Hospital for Special Surgery in New York City performed a landmark joint replacement in October using Zimmer Biomet's Persona IQ smart implant. The implant, which tracks patient movement data, is one of many recent advances that could transform joint replacement care.

Smart implants will enable better remote monitoring, tracking steps, range of motion and other metrics for patients and physicians, according to a news release from HSS . 

"The smart knee uses the same material and technology found in implanted cardiac devices such as pacemakers," Fred Cushner, MD, of HSS, said in the release. "It collects data every day during the first year following surgery, providing objective, accurate information on how the knee is functioning."

Persona IQ has a 10-year battery life, meaning patient-physician dialogue is expected to remain seamless long after initial recovery. With mobile app integration designed to make these conversations easier to conduct via telehealth, demand for "smart" implants likely will grow.

In the operating room, surgical robots continue to gain traction and will be bolstered by artificial intelligence and machine learning. Computer-assisted orthopedic surgery demand is expected to grow 5.5 percent from 2021-31, according to market research.

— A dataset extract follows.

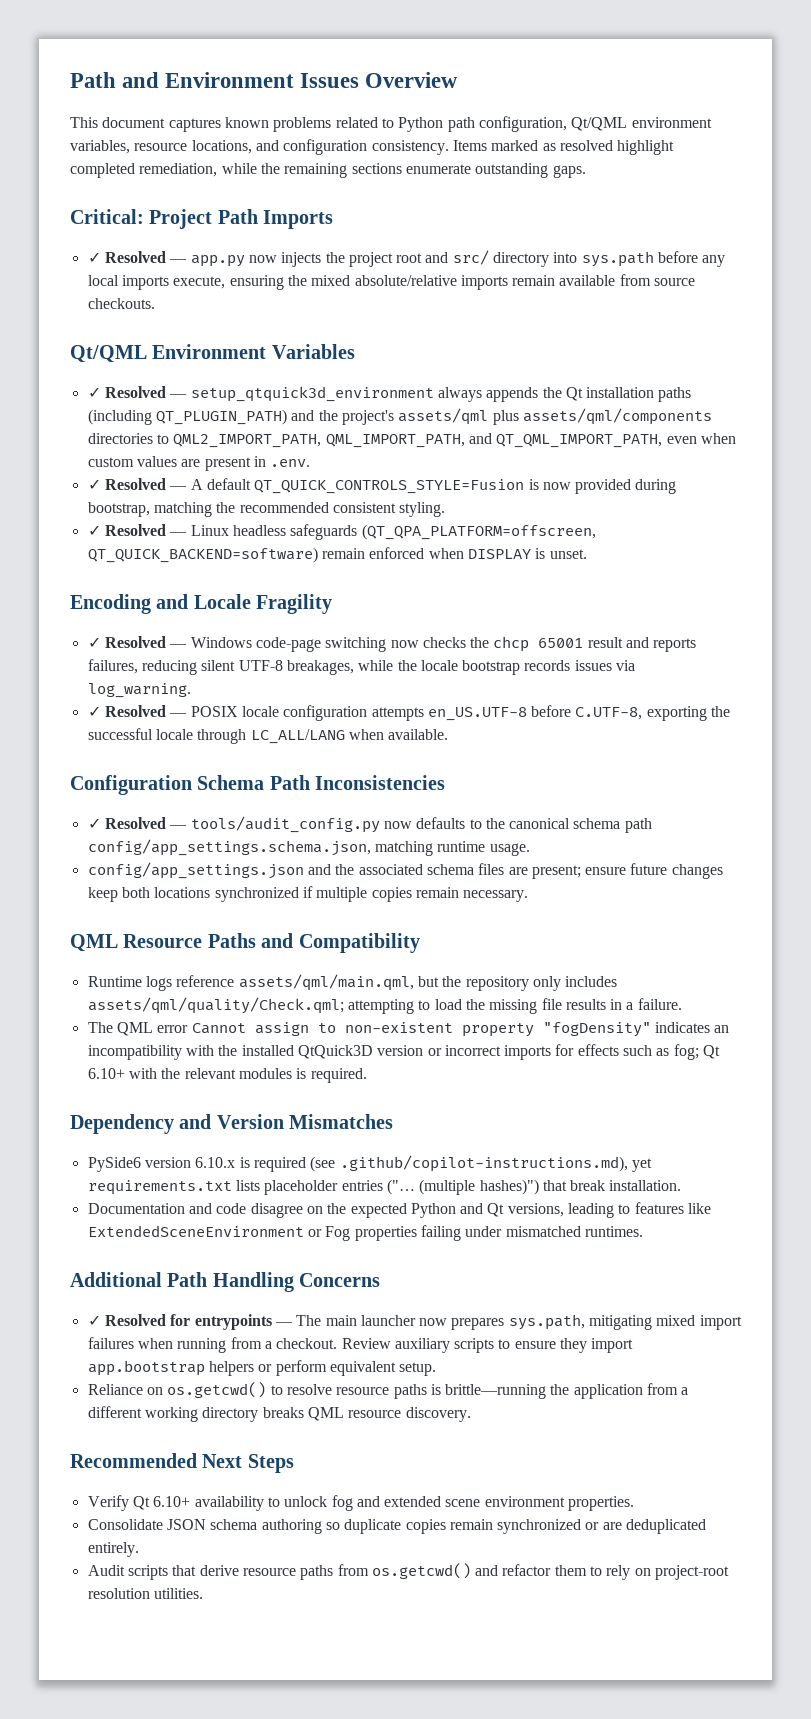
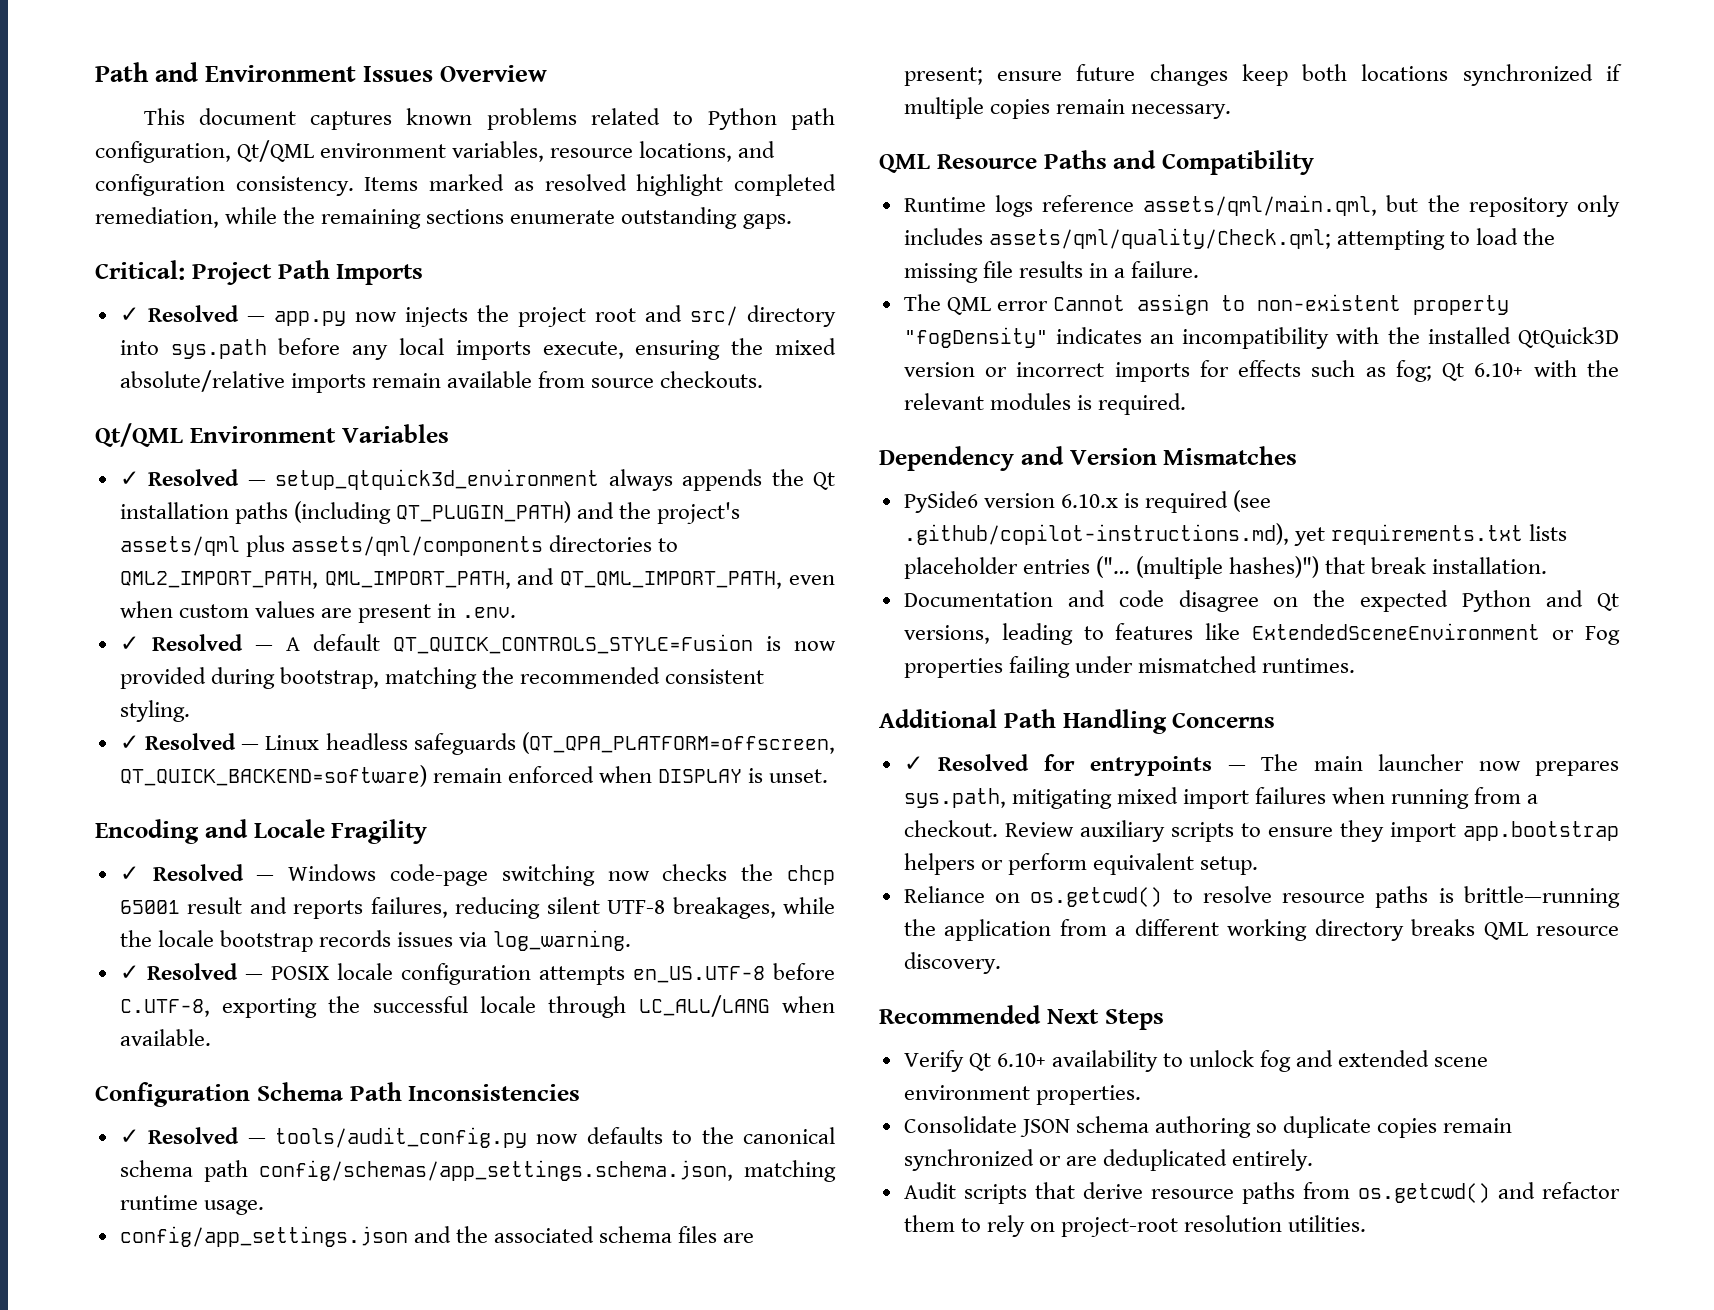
- ✓ Resolved — tools/audit_config.py now defaults to the canonical schema path config/app_settings.schema.json, matching runtime usage.
+ ✓ Resolved — tools/audit_config.py now defaults to the canonical schema path config/schemas/app_settings.schema.json, matching runtime usage.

Factors driving this growth include the integration of AI and robotics. Exactech is one company capitalizing on this trend for shoulder replacements.

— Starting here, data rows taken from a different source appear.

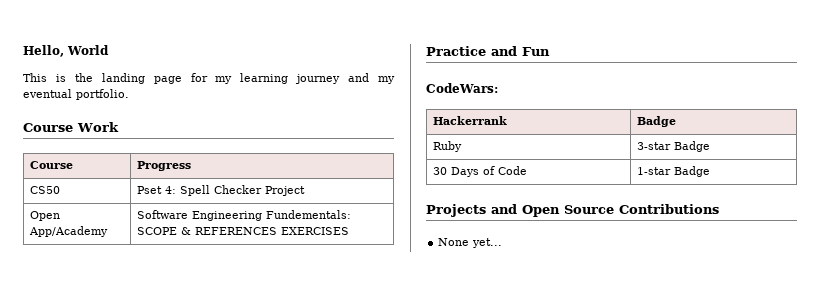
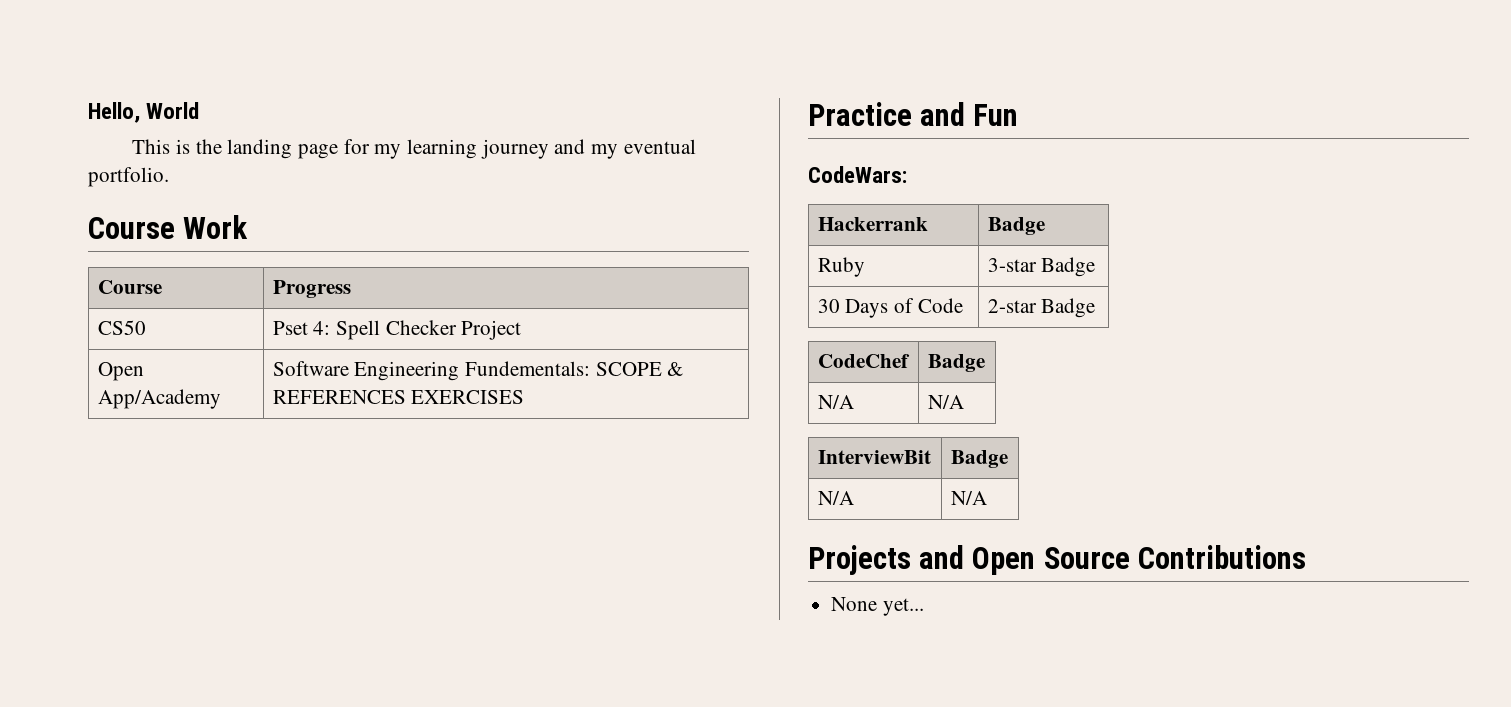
- 30 Days of Code | 1-star Badge
+ 30 Days of Code | 2-star Badge
+ CodeChef | Badge
+ N/A | N/A
+ InterviewBit | Badge
+ N/A | N/A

The company updated its Active Intelligence technologies to help surgeons during shoulder replacement procedures. Using machine learning and AI, the Predict+ software works to leverage predictive analysis and patient data to better predict outcomes. 

Robotics and artificial intelligence will have to grow hand in hand to reach their potential in joint replacements.

"Harnessing the power of the data collected and marrying it with postoperative outcomes will be challenging, but if accomplished, will provide an opportunity to improve an already successful procedure," said Jeffrey Hodrick, MD, of the Southern Joint Replacement Institute in Nashville, Tenn.

However, surgeons can't rely on technology alone when it comes to joint replacements, according to Richard Berger, MD, of Chicago-based Midwest Orthopaedics at Rush.

"I can tell you what I'm aiming at with my feel of doing the surgery, and I'm really good at that,” he said. “But the average robot is being programmed now by a college graduate who has no idea about orthopedic surgery replacement. That person programming the computer to do this is not an orthopedic surgeon, not someone with thousands of cases under their belt."